Langkah Mendikbud Nadiem Bak Dagelan dan Sandiwara, Lucu !

Ketua Pengurus Besar Persatuan Guru Republik Indonesia (PGRI) Dudung Nurullah Koswara menyesalkan langkah Menteri Pendidkan dan Kebudayaan (Mendikbud) Nadiem Makarim mengizinkan sekolah-sekolah di zona kuning dibuka.


Kebijakan ini dinilai berisiko tinggi dan membahayakan para siswa, guru, dan orang tua murid.

“Tersenyum saya saat pemerintah melakukan revisi surat keputusan bersama (SKB) empat menteri yakni Mendikbud, Menteri Kesehatan, Menteri Agama, dan Menteri Dalam Negeri untuk memperbolehkan tatap muka di zona kuning. Rasanya seperti dagelan dan sandiwara. Dalam benak saya, buat anak kok coba-coba," kata Dudung, Senin (10/8).

Dia menambahkan, sungguh sebuah kecerobohan yang dilakukan empat menteri bila sekolah di zona kuning dibolehkan melakukan tatap muka.

Saat ini Dudung mengaku menerima dan membaca beberapa info anak didik yang terpapar dan staf sebuah cabang dinas pendidikan terpapar. "Akankah kita spekulasi?," cetusnya.

Adaptasi Kebiasan Baru (AKB) identik dengan modus tersulit bagi pemerintah pada orang dewasa agar produktif. Dia mengatakan produktivitas orang dewasa terkait ekonomi dan layanan publik memang sangat dibutuhkan. Bila masyarakat terus nonproduktif, pemerintah bisa kerepotan dan bahkan jatuh.

Secara politik bagi pemerintah kehidupan ekonomi apapun situasinya, bagaimana pun caranya harus segera dihidupakan.

Masyarakat, tuturnya, dipaksa berdampingan dengan COVID-19. Ini simalakama dan simalakarma. Mau tidak mau manusia dewasa dan sehat harus produktif menghasilkan sesuatu dalam sikon sulit, penuh ancaman wabah.

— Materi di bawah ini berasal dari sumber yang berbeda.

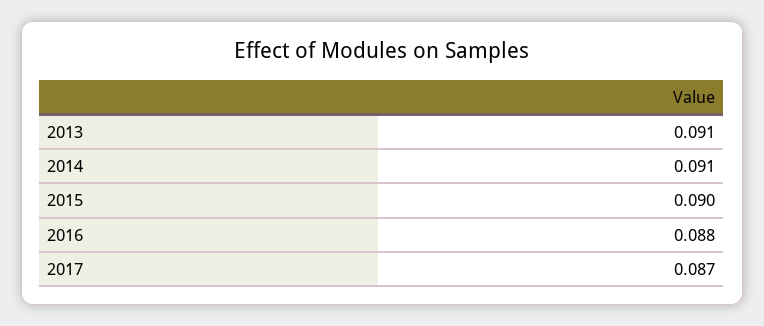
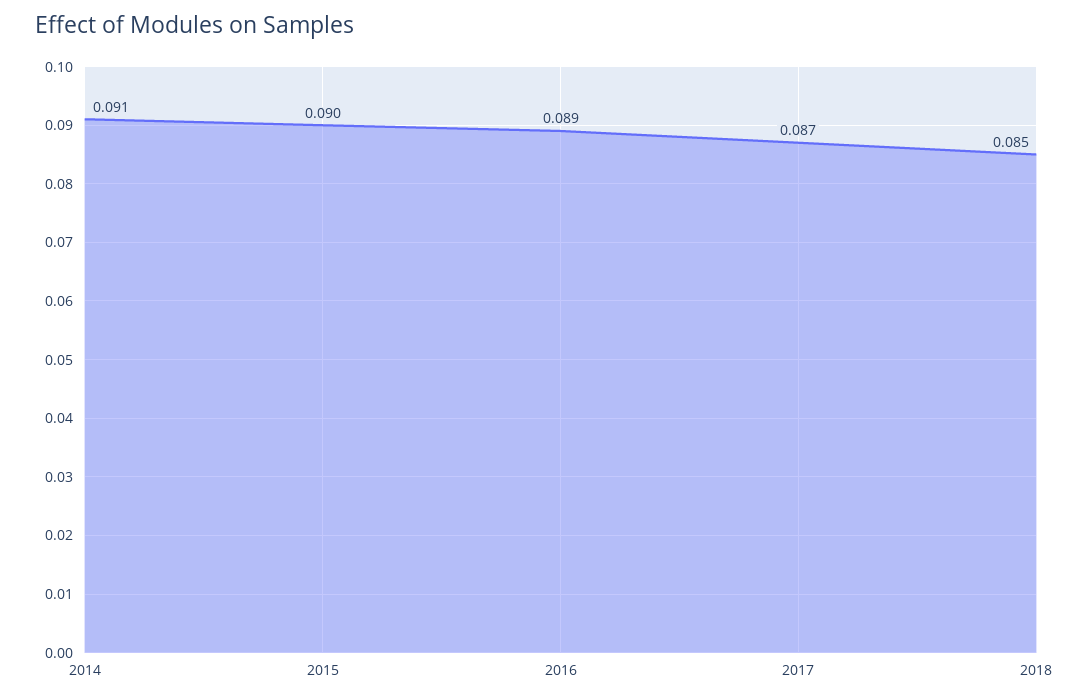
2013: 0.091 -> none
2016: 0.088 -> 0.089
2018: none -> 0.085

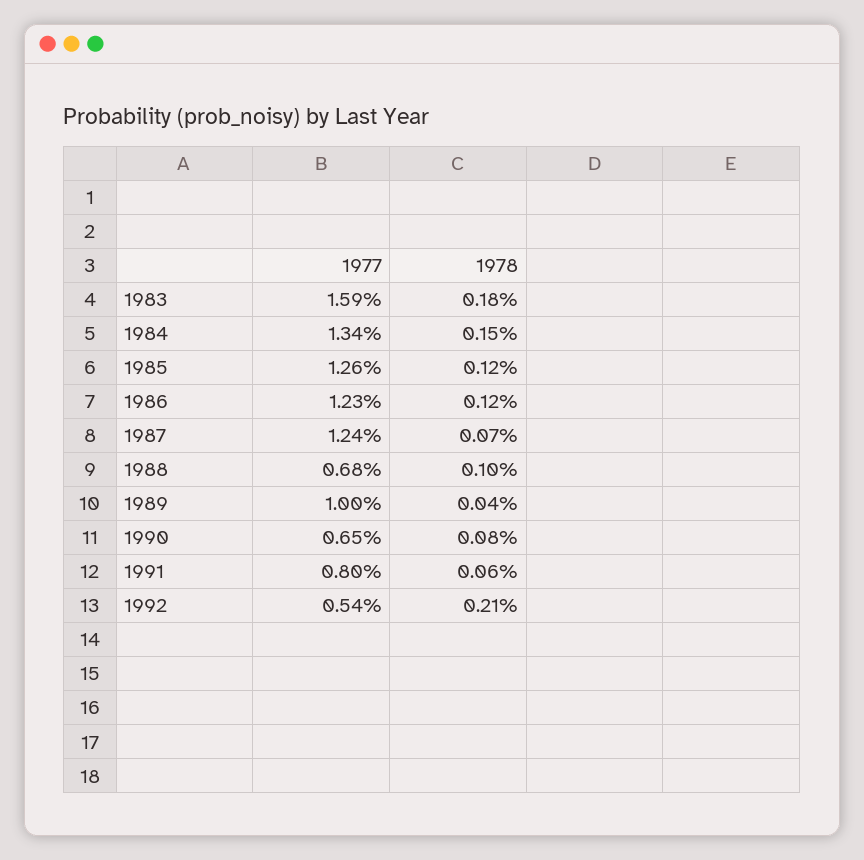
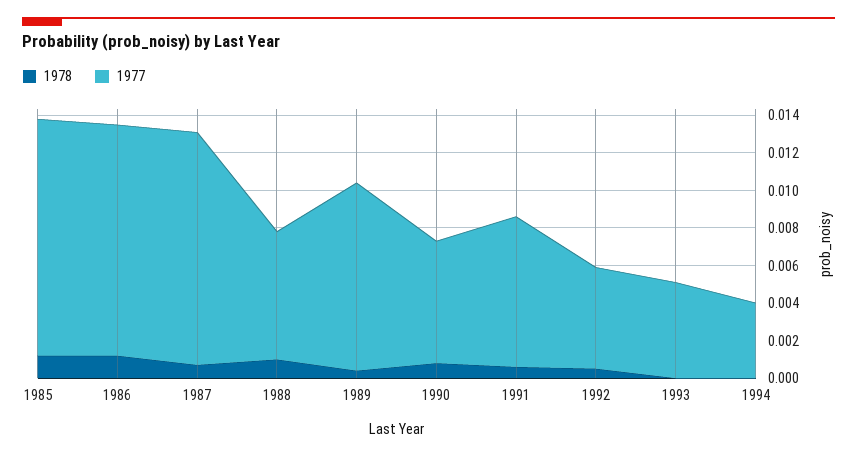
1977, 1983: 0.0159 -> none
1978, 1983: 0.0018 -> none
1977, 1984: 0.0134 -> none
1978, 1984: 0.0015 -> none
1978, 1992: 0.0021 -> 0.0005
1978, 1993: none -> 0
1977, 1993: none -> 0.005
1978, 1994: none -> 0
1977, 1994: none -> 0.004

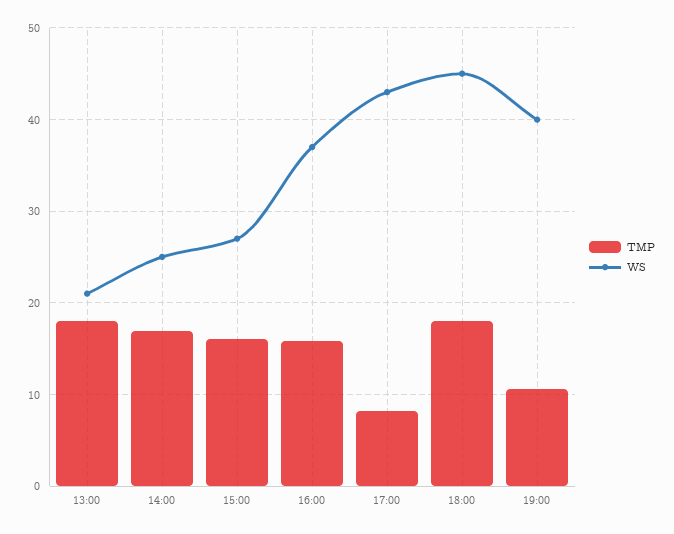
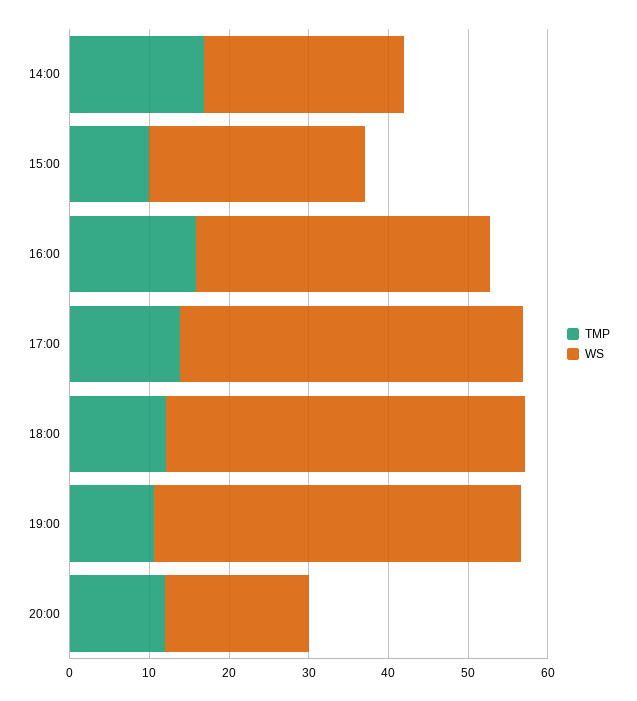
TMP, 13:00: 18 -> none
WS, 13:00: 21 -> none
TMP, 15:00: 16 -> 10
TMP, 17:00: 8 -> 14
TMP, 18:00: 18 -> 12
WS, 19:00: 40 -> 46
TMP, 20:00: none -> 12
WS, 20:00: none -> 18

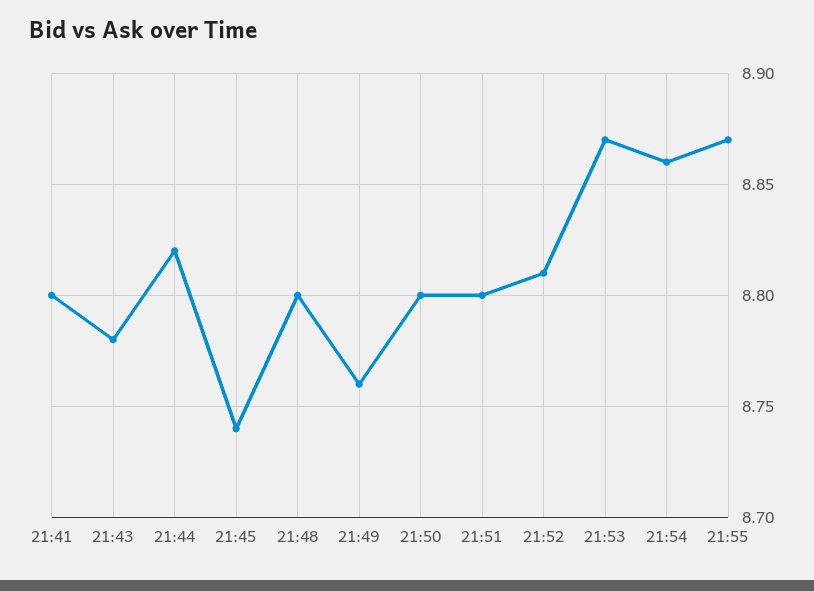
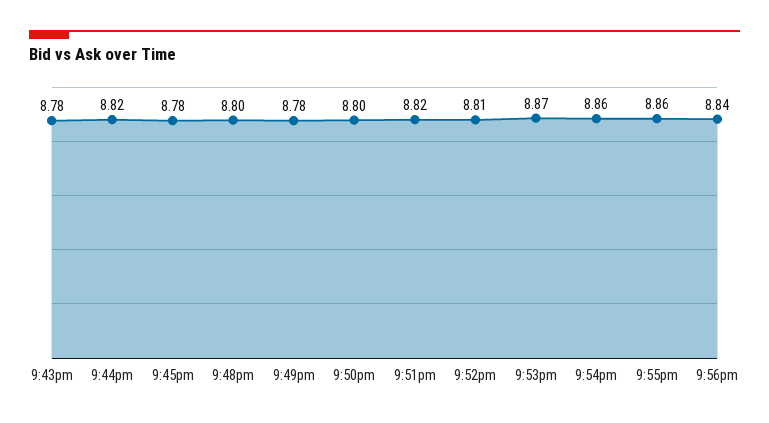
21:41: 8.8 -> none
21:45: 8.74 -> 8.78
21:49: 8.76 -> 8.78
21:51: 8.8 -> 8.82
21:55: 8.87 -> 8.86
9:56pm: none -> 8.84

"Orang dewasa harus produktif, anak-anak tidak diwajibkan produktif. Termasuk produktif belajar," ujarnya. Dia menegaskan anak adalah anak, entitas yang harus dilayani, dilindungi, diprotek dari bahaya wabah.

"Menggiring anak tatap muka dan bergerak menuju sekolah di wilayah zona kuning adalah sebuah proses kuningisasi risiko tinggi!," serunya.